Guzzardi stood on stage with Ramirez-Rosa Tuesday night as the incoming alderman thanked his supporters, including the Service Employees International Union, the Chicago Teachers Union and Reclaim Chicago, which Guzzardi called “the unsung hero of this election.”
In fact, Ramirez-Rosa was one of 14 candidates backed by Reclaim Chicago this election cycle — and, according to Reclaim Chicago Executive Director David Hatch, the night was a big success.
Reclaim put in 5,000 volunteer hours and 60,000 voter contacts for Ramirez-Rosa, to make up nearly half of the incoming alderman’s campaign.
“It’s not just about this candidate, it’s about the candidate and the issues,” Hatch said of Reclaim’s mission, which bills itself as a “people-led movement” made up of 185,000 members, The People’s Lobby and National Nurses United, aimed at issues “ranging from austerity and budgets to mass incarceration, good jobs, climate change and campaign finance.”
Hatch said Reclaim stands in direct opposition to Mayor Rahm Emanuel and big corporations in Chicago — an agenda mirrored by Ramirez-Rosa, who called out similar forces in his acceptance speech Tuesday.
Your new 35th Ward alderman
“There won’t be the specter of pay-to-play with developers when I’m alderman,” Ramirez-Rosa said before his win, knocking on a wooden table for luck. “No one will fear that when I’m alderman.”
At the time, the question was “if I become alderman,” as Ramirez-Rosa called his odds “a mixed bag with my age; some people say ‘new ideas, new leadership’ some say I’m lacking experience.”
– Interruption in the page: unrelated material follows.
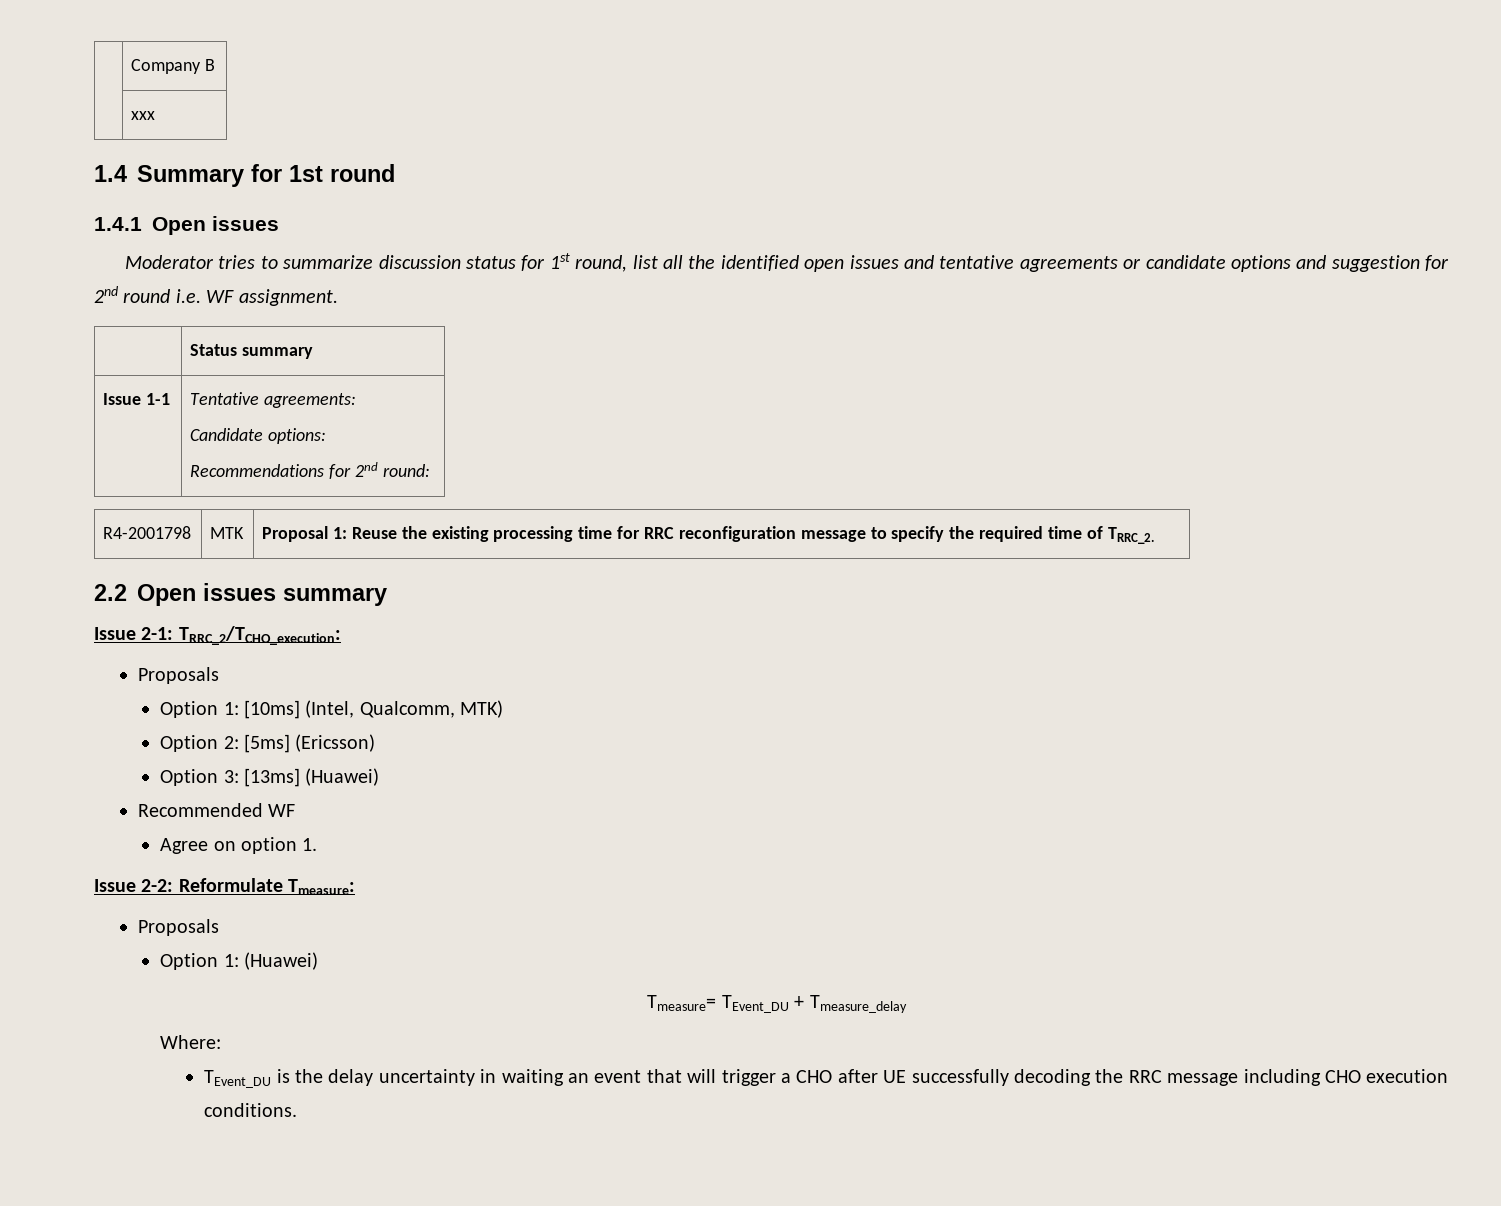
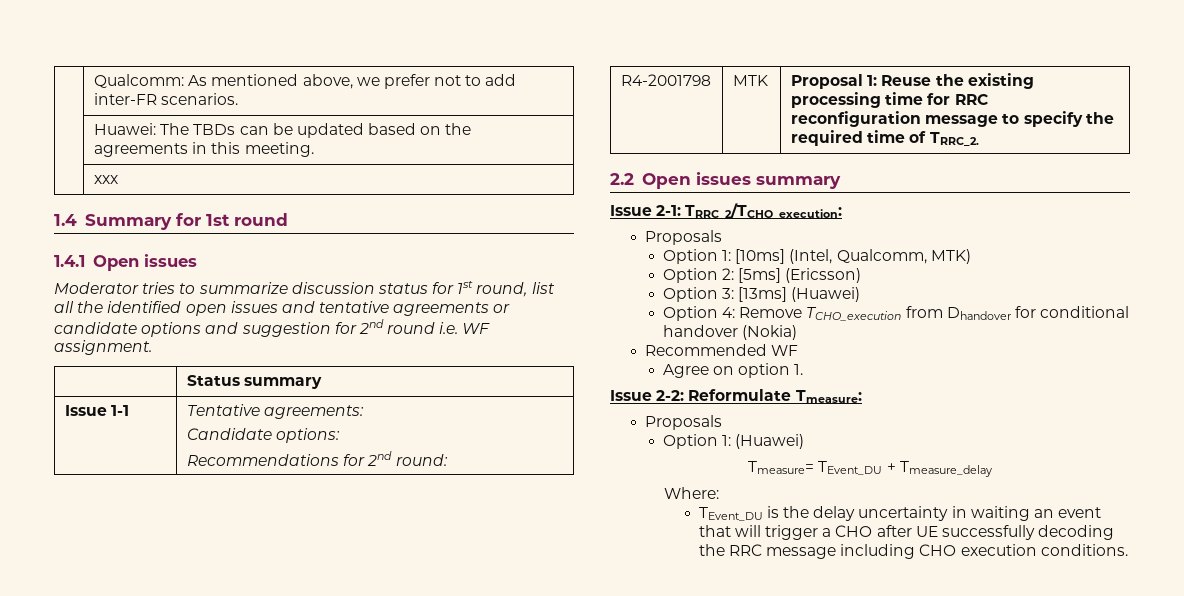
- | Company B
+ | Qualcomm: As mentioned above, we prefer not to add inter-FR scenarios.
+ | Huawei: The TBDs can be updated based on the agreements in this meeting.
+ Option 4: Remove TCHO_execution from Dhandover for conditional handover (Nokia)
“But looking at the average age of the City Council, if age was the determining factor, we wouldn’t see the problems we're having,” he countered.
“The downward economic shift means that half of millennials are underemployed or unemployed. I think it's time for our generation to say this is what we envision, and this is our contribution to society at large. As millennials we want to put people over profits,” he said.
The win is "another step down the road," Guzzardi said, noting parallels between his upstart win in the 39th District and Ramirez-Rosa's rise in the area. "We share a vision for what the community needs to be — the vision he's presenting is really powerful."
Talk of vision and movements are common in any political campaign, but the fervor built by both the Ramirez-Rosa and Guzzardi campaigns give the words extra weight on the rapidly changing Northwest Side.
"This is not about switching one alderman for another; it was about a movement," Ramirez-Rosa told his followers Tuesday night. “That's the message the 35th Ward sent today.”